Verstehe ich das richtig: Der Preiskampf bleibt, er verlagert sich mit zusätzlichen Vergabekriterien aber auf ein anderes Niveau?

Es geht in diese Richtung. Als Stadtbaumeister in St. Gallen habe ich vor einigen Jahren versuchshalber ein Präqualifikationsverfahren für die Beschaffung von Bauleistungen durchgeführt. Es zeigte sich: Lässt man nur Unternehmungen offerieren, welche die Präqualifikation geschafft haben, resultiert ein abgemilderter Preiskampf. Als Vergabestelle zahle ich einen etwas höheren Preis. Dies aber in der Gewissheit, dass der Leistungserbringer in der Lage ist, die Anforderungen verlässlich zu erfüllen.

Spricht man mit Anbietern, fragen sich viele, wie es gelingen soll, zusätzliche qualitative Vergabekriterien praxisgerecht bewertbar zu machen.

Ich verstehe das.
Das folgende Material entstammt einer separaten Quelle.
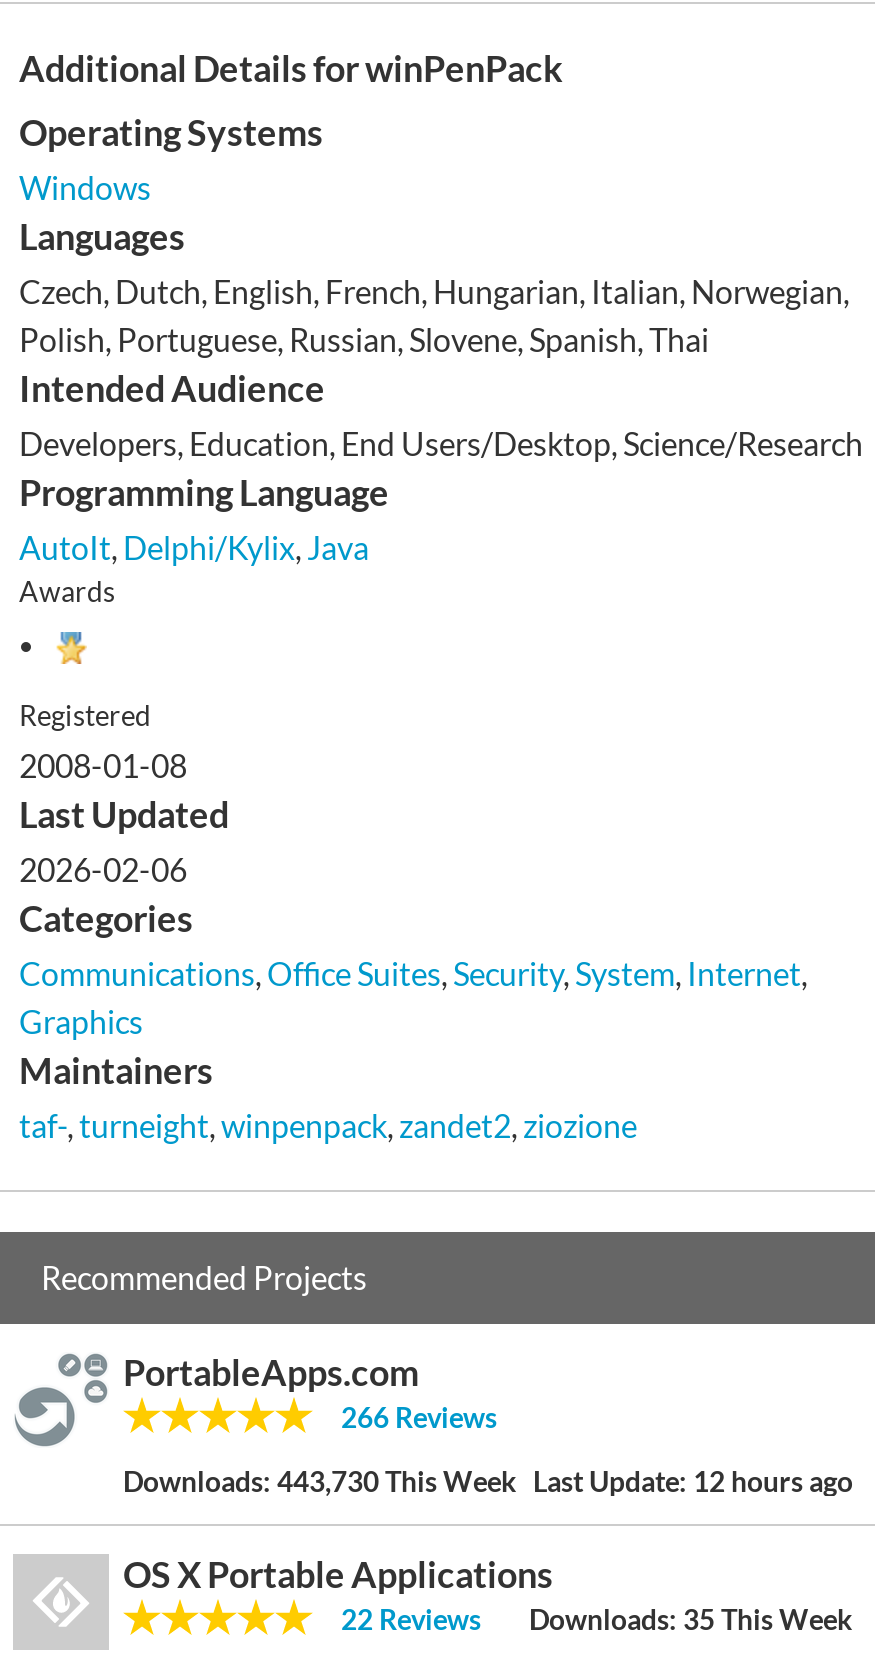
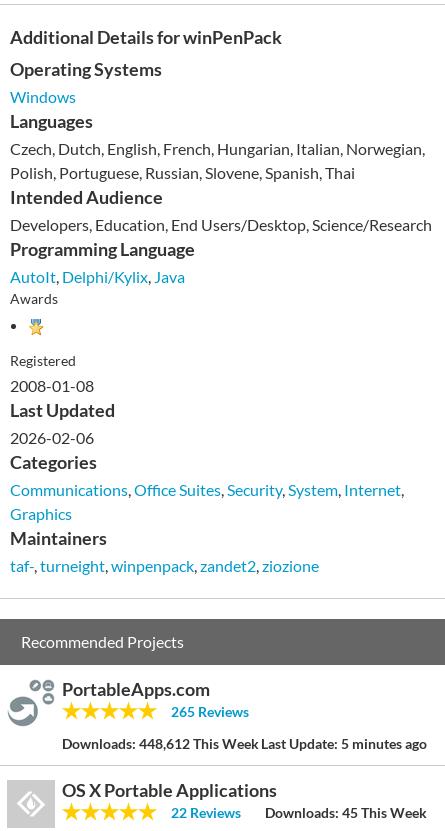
- 266 Reviews
+ 265 Reviews

- Downloads: 443,730 This Week Last Update: 12 hours ago
+ Downloads: 448,612 This Week Last Update: 5 minutes ago

- Downloads: 35 This Week
+ Downloads: 45 This Week
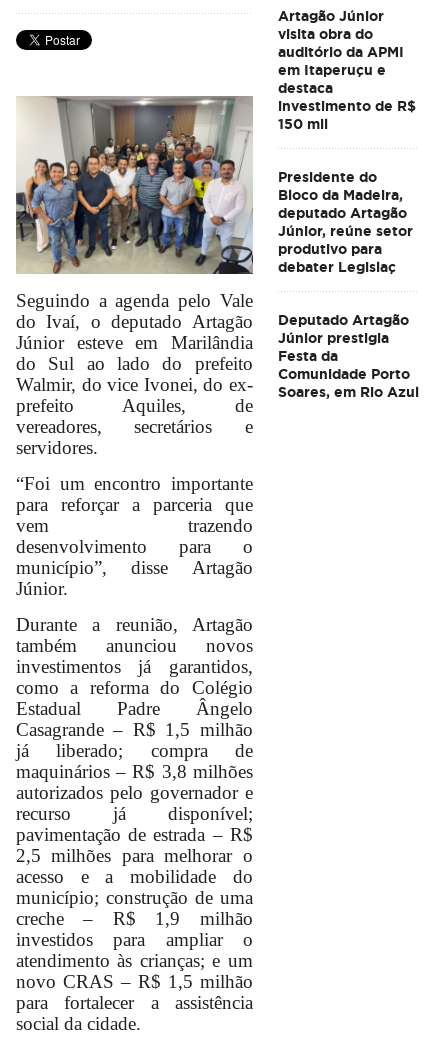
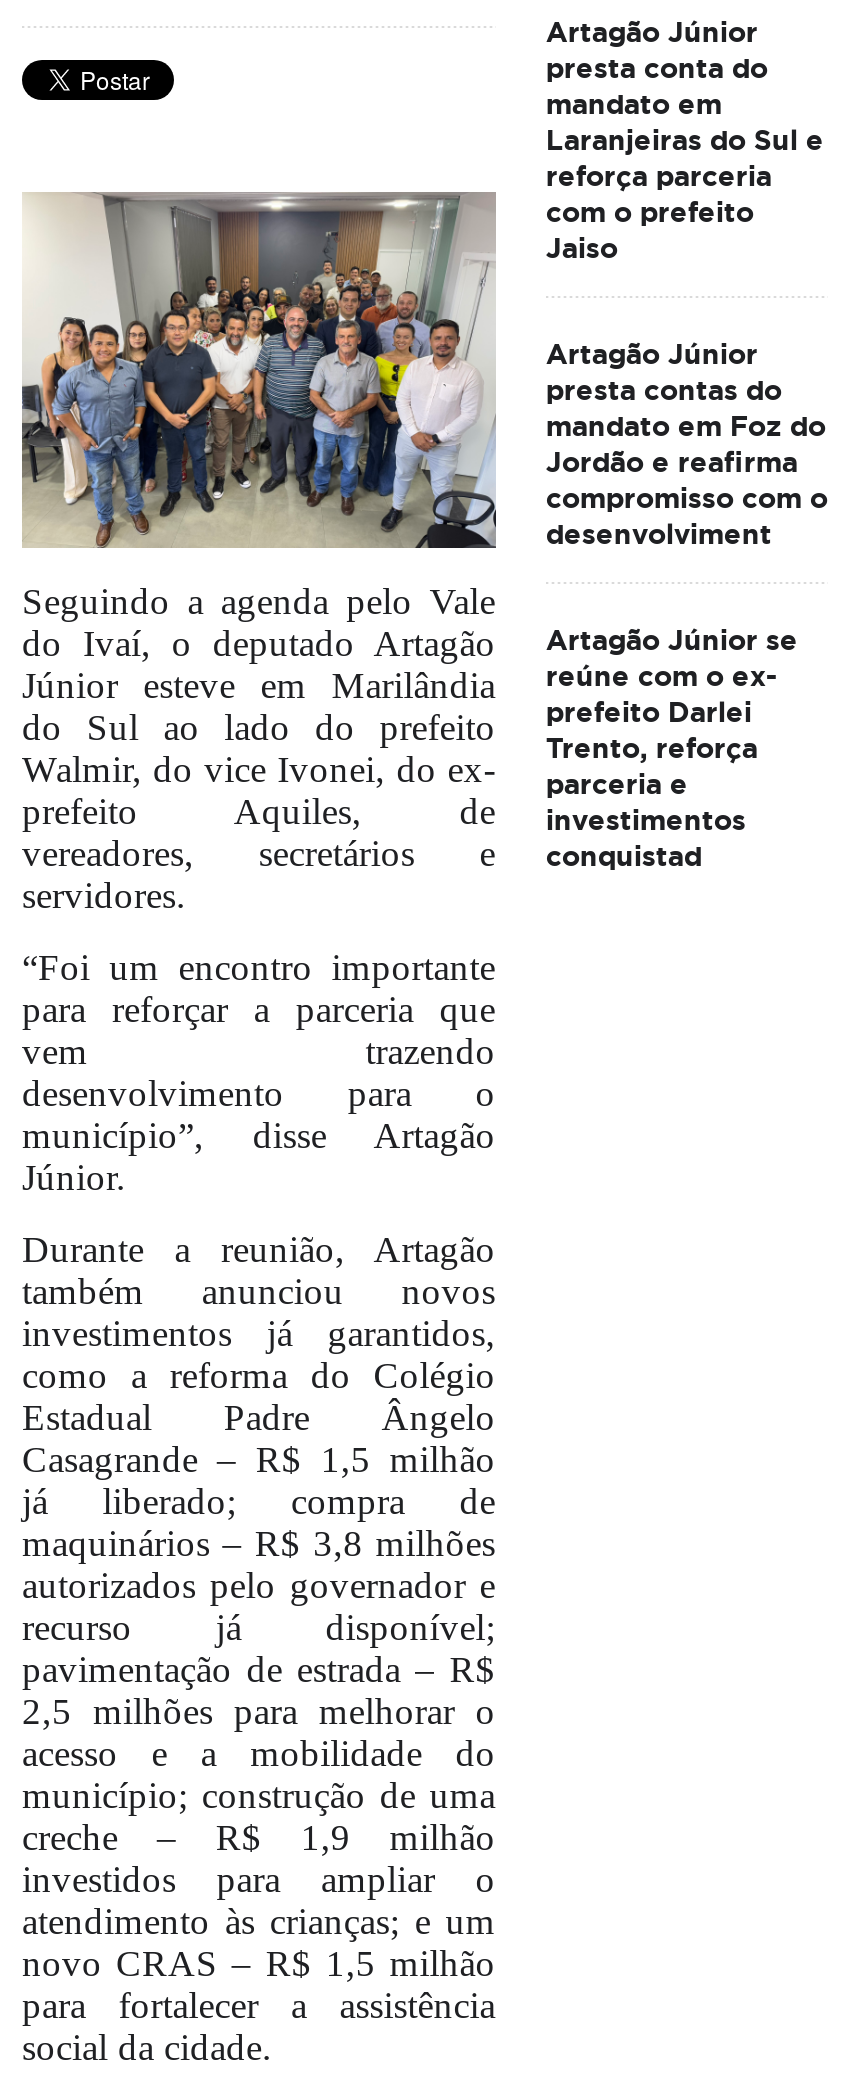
- visita obra do
- auditório da APMI
- em Itaperuçu e
- destaca
- investimento de R$
- 150 mil
+ presta conta do
+ mandato em
+ Laranjeiras do Sul e
+ reforça parceria
+ com o prefeito
+ Jaiso

- Presidente do
- Bloco da Madeira,
- deputado Artagão
- Júnior, reúne setor
- produtivo para
- debater Legislaç
+ Artagão Júnior
+ presta contas do
+ mandato em Foz do
+ Jordão e reafirma
+ compromisso com o
+ desenvolviment

- Deputado Artagão
- Júnior prestigia
- Festa da
- Comunidade Porto
- Soares, em Rio Azul
+ Artagão Júnior se
+ reúne com o ex-
+ prefeito Darlei
+ Trento, reforça
+ parceria e
+ investimentos
+ conquistad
Es ist eine grundsätzliche Herausforderung bei Beschaffungen, die nachgefragten Leistungen und Qualitäten so klar und treffend zu beschreiben, dass allen Seiten klar ist, was gemeint ist und wie bewertet wird. Wie bei allen vertraglichen Angelegenheiten ist es jedoch auch bei Beschaffungen unmöglich, bis ins letzte Detail alles restlos zu definieren. Ist einem das bewusst, kann man im konkreten Fall transparent und konstruktiv Lösungen erarbeiten. In der Praxis nehme ich die Bauwirtschaft insgesamt als Branche wahr, mit der man gemeinsame Nenner findet, wenn man lösungsorientiert an Fragen herangeht. Ich bin zuversichtlich, dass uns dies im Bereich des revidierten Beschaffungsgesetztes ebenfalls gelingt.

Nach einem knappen Jahr, in dem Sie im Kanton Thurgau nach dem revidierten Gesetz beschaffen: Ist es Grundlage für den vielzitierten Paradigmenwechsel?

Aus der bisherigen Vergabepraxis des Kantons Thurgau heraus ist das revidierte Beschaffungsgesetz für uns ein willkommenes Finetuning. Für Beschaffungsstellen, die bisher hart nach Preis vergeben, stellt es aber durchaus einen Paradigmenwechsel dar. Was ‹Best Practice› war, wird nun Pflicht. Das ist eine gute Entwicklung.